Sodium thiocyanate (sometimes called sodium sulphocyanide) is the chemical compound with the formula NaSCN.  This colorless deliquescent salt is one of the main sources of the thiocyanate anion.  As such, it is used as a precursor for the synthesis of pharmaceuticals and other specialty chemicals.  Thiocyanate salts are typically prepared by the reaction of cyanide with elemental sulfur:

8 NaCN  +  S8  →  8 NaSCN

Sodium thiocyanate crystallizes in an orthorhombic cell.  Each Na+ center is surrounded by three sulfur and three nitrogen ligands provided by the triatomic thiocyanate anion. It is commonly used in the laboratory as a test for the presence of Fe3+ ions.

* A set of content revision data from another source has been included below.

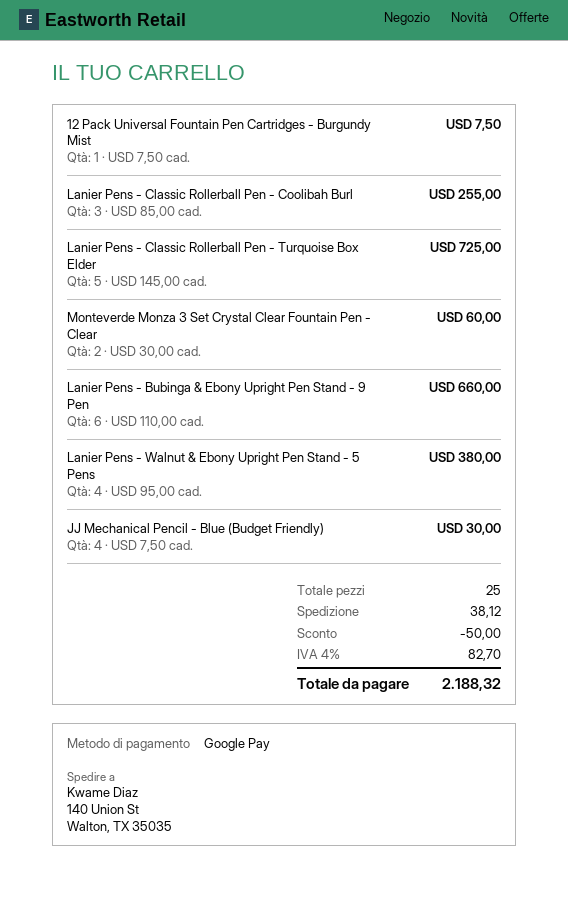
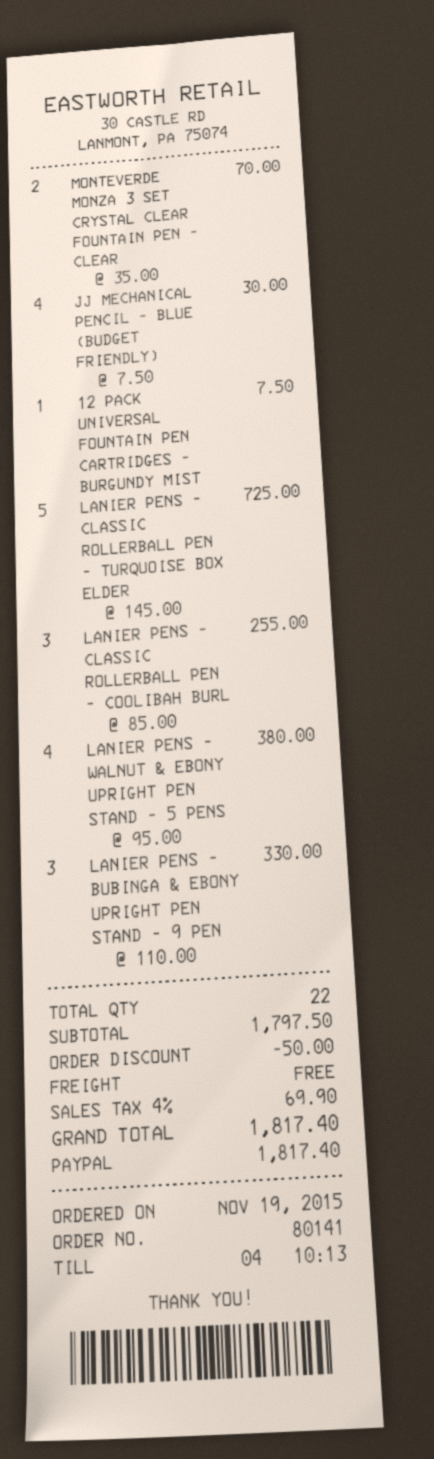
payment method: Google Pay -> PayPal
Monteverde Monza 3 Set Crystal Clear Fountain Pen - Clear: 2 x 30.00 = 60.00 -> 2 x 35.00 = 70.00
Lanier Pens - Bubinga & Ebony Upright Pen Stand - 9 Pen: 6 x 110.00 = 660.00 -> 3 x 110.00 = 330.00
total quantity: 25 -> 22
shipping: 38.12 -> 0.00
tax: 4% = 82.70 -> 4% = 69.90
total: 2188.32 -> 1817.40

Applications in chemical synthesis
Sodium thiocyanate is employed to convert alkyl halides into the corresponding alkylthiocyanates.  Closely related reagents include ammonium thiocyanate and potassium thiocyanate, which has twice the solubility in water. Silver thiocyanate may be used as well; the precipitation of insoluble silver halides help simplify workup. Treatment of isopropyl bromide with sodium thiocyanate in a hot ethanolic solution affords isopropyl thiocyanate. Protonation of sodium thiocyanate affords isothiocyanic acid, S=C=NH (pKa = −1.28).  This species is generated in situ from sodium thiocyanate; it adds to organic amines to afford derivatives of thiourea.